(Records from a data collection)
################
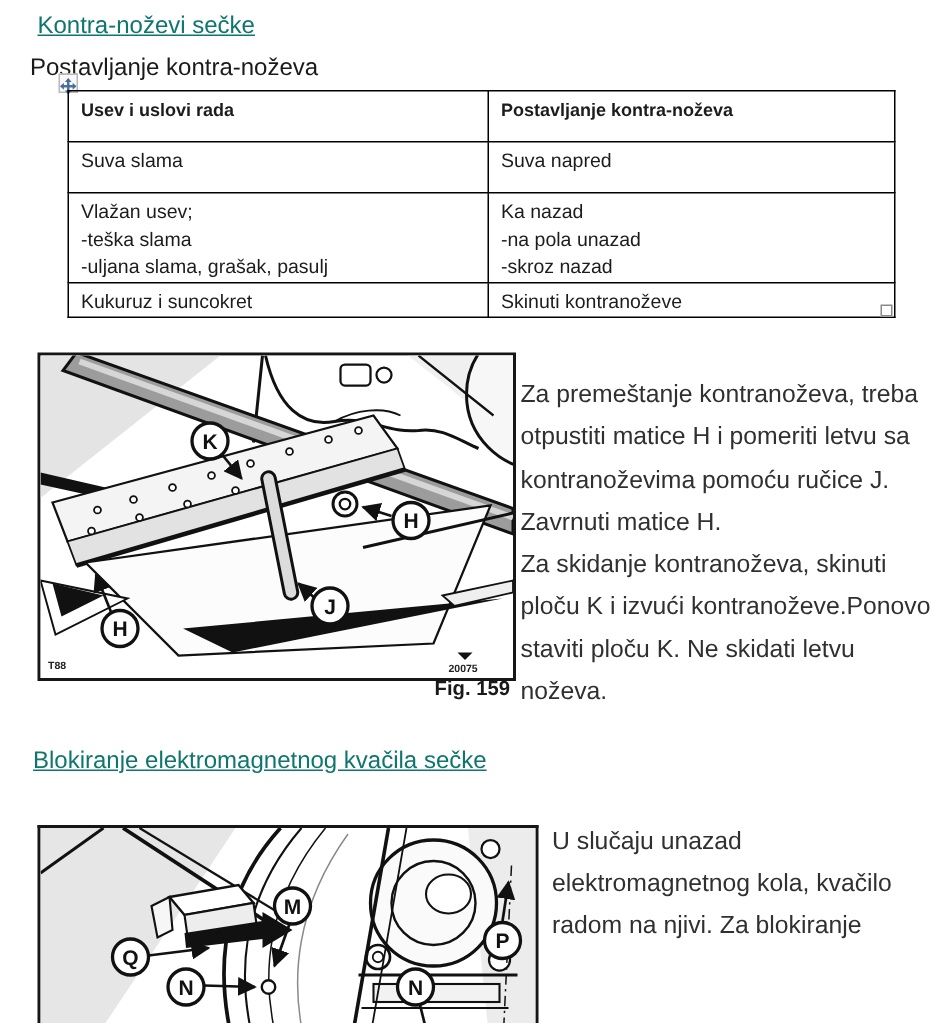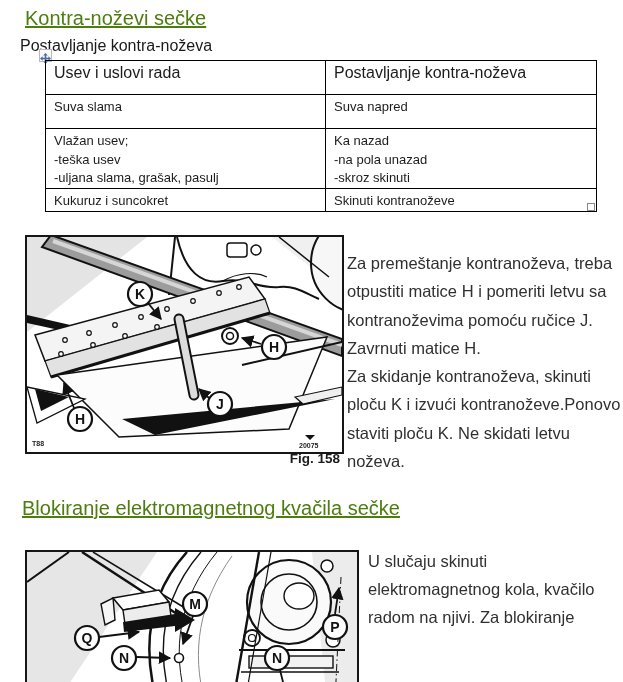"Kontra-noževi sečke" .h-underline { color: #4d7c0f -> #0f766e; font-size: 20px -> 16px }
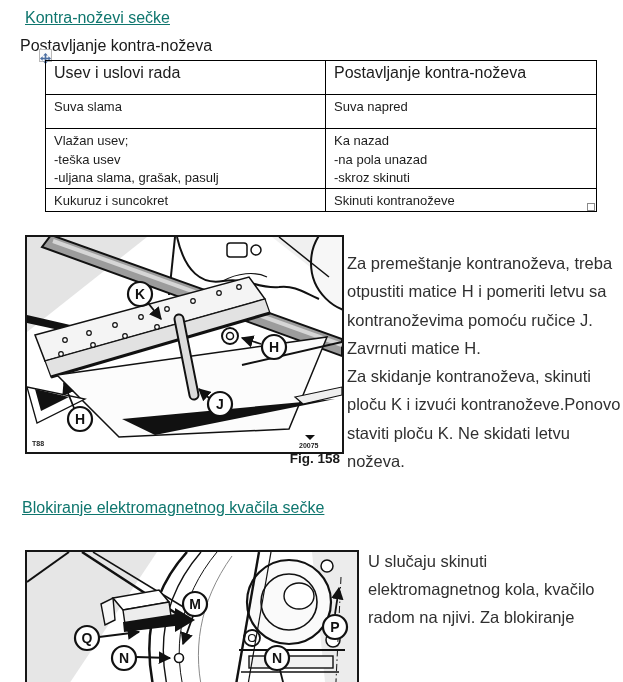"Usev i uslovi rada" .doc-table th { font-size: 16px -> 12px; font-weight: normal -> bold }
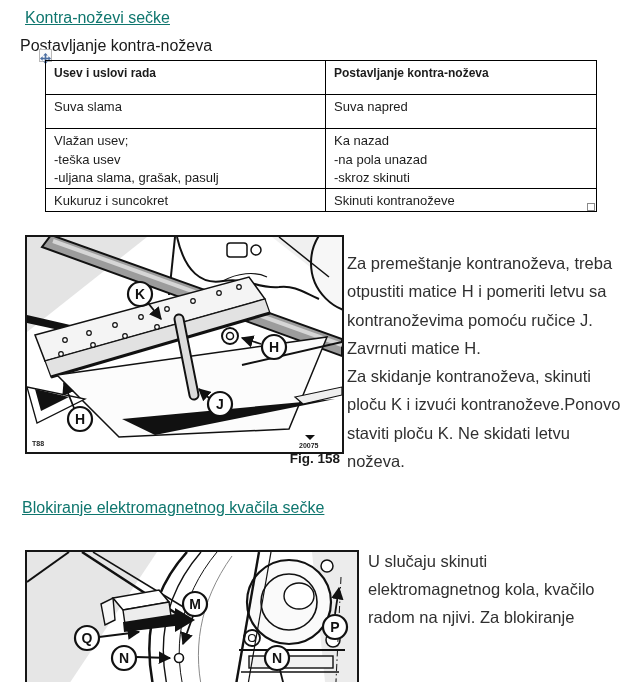"-teška usev" div { text: usev -> slama }
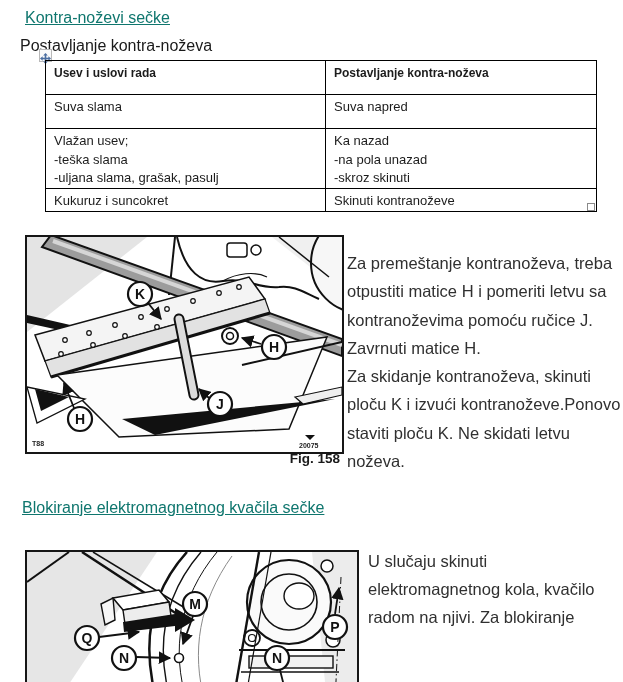"-skroz skinuti" div { text: skinuti -> nazad }
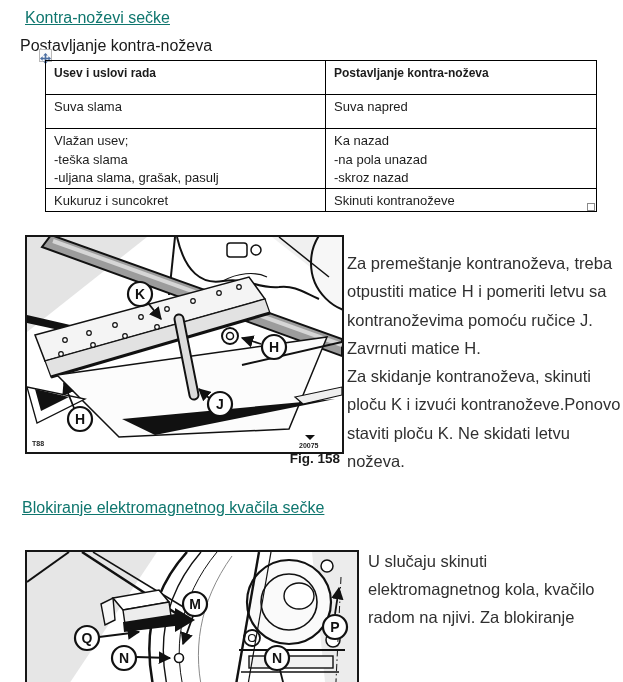"Fig. 158" div.fig1-caption { text: 158 -> 159 }
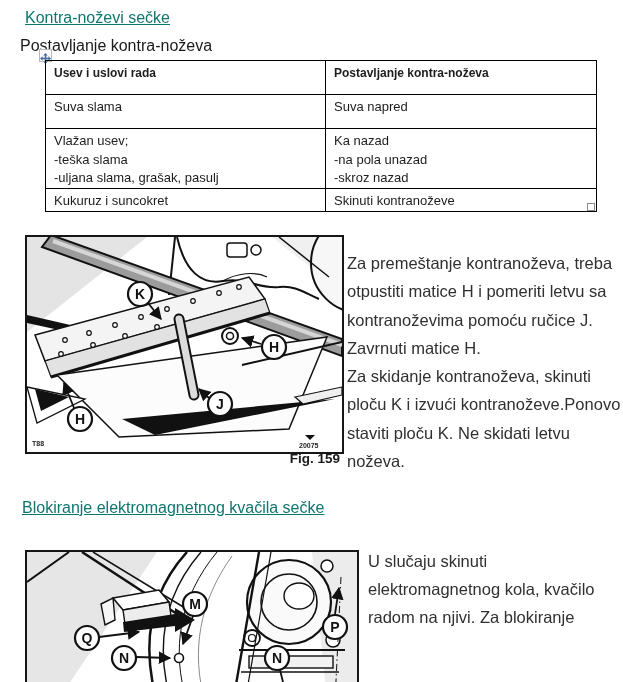"U slučaju skinuti" div { text: skinuti -> unazad }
################
**TASK**: Nothing but the lines from the line with "text: 158 ->" through the last line of the data above should be printed, exactly as written and without pictures.

**SOLVED PROBLEM**:
"Fig. 158" div.fig1-caption { text: 158 -> 159 }
"U slučaju skinuti" div { text: skinuti -> unazad }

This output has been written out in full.